* Required action: Here are some records; copy every line that holds the word "cell".
_ _ _ _
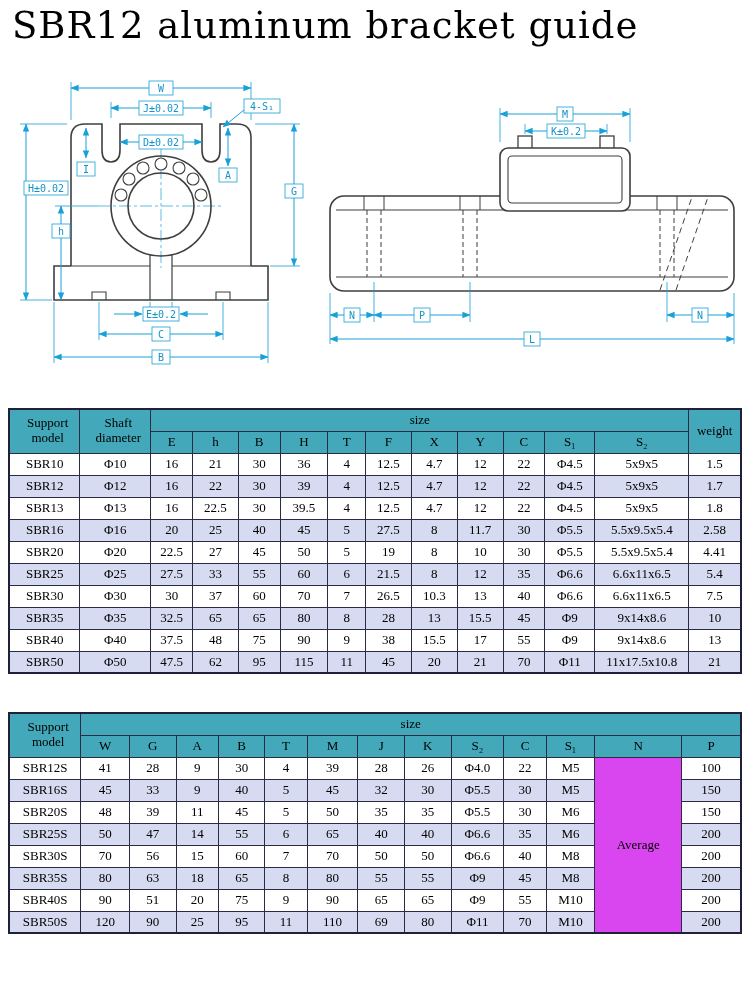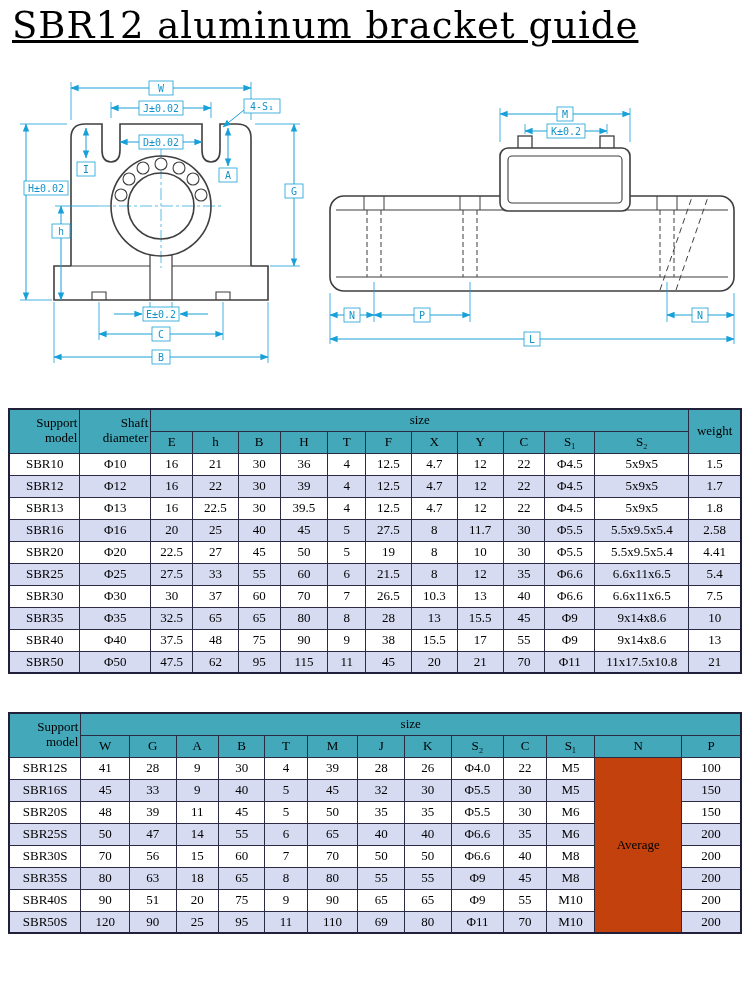--- a/index.html
+++ b/index.html
@@ -4,42 +4,42 @@
 <style>
   * { margin:0; padding:0; box-sizing:border-box; }
   html,body { background:#fff; }
   body {
     width:750px; height:1000px; position:relative; overflow:hidden;
     font-family:"Liberation Serif", serif; color:#000;
   }
   .page { position:absolute; left:0; top:0; width:750px; height:1000px; background:#fff; }
   .title {
     position:absolute; left:12px; top:4px; font-size:37px; letter-spacing:1px;
-    font-family:"DejaVu Serif", serif; color:#000; white-space:nowrap;text-decoration:underline;
+    font-family:"DejaVu Serif", serif; color:#000; white-space:nowrap;
   }
   .diag { position:absolute; }
   #front-view { left:6px;  top:66px; }
   #side-view  { left:322px; top:96px; }
 
   table.tbl {
     position:absolute; left:8px; width:734px;
     border-collapse:collapse; table-layout:fixed;
     font-size:13px; border:2px solid #20203a;
   }
   #table1 { top:408px; }
   #table2 { top:712px; }
   .tbl th, .tbl td {
     border:1px solid #2b2b44; text-align:center; vertical-align:middle;
     padding:1px 2px; height:22px; overflow:hidden; white-space:nowrap;
     font-weight:normal;
   }
   .tbl thead th { background:var(--header-teal,#42a8ba); }
-  .tbl th.wrap { white-space:normal; text-align:right; padding-left:8px; line-height:1.15; }
+  .tbl th.wrap { white-space:normal; text-align:center; padding-left:8px; line-height:1.15; }
   .tbl tbody tr.alt td { background:var(--row-alt,#d7dbf1); }
-  .tbl tbody td.merge-cell { background:#c2410c; }
+  .tbl tbody td.merge-cell { background:#d946ef; }
   text { font-family:"DejaVu Sans Mono", monospace; }
 </style>
 </head>
 <body>
 
 <div class="page">
 
   <div class="title">SBR12 aluminum bracket guide</div>
 
   <svg class="diag" id="front-view" width="312" height="336" viewBox="0 0 312 336">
_ _ _ _
* Task result:
-  .tbl tbody td.merge-cell { background:#c2410c; }
+  .tbl tbody td.merge-cell { background:#d946ef; }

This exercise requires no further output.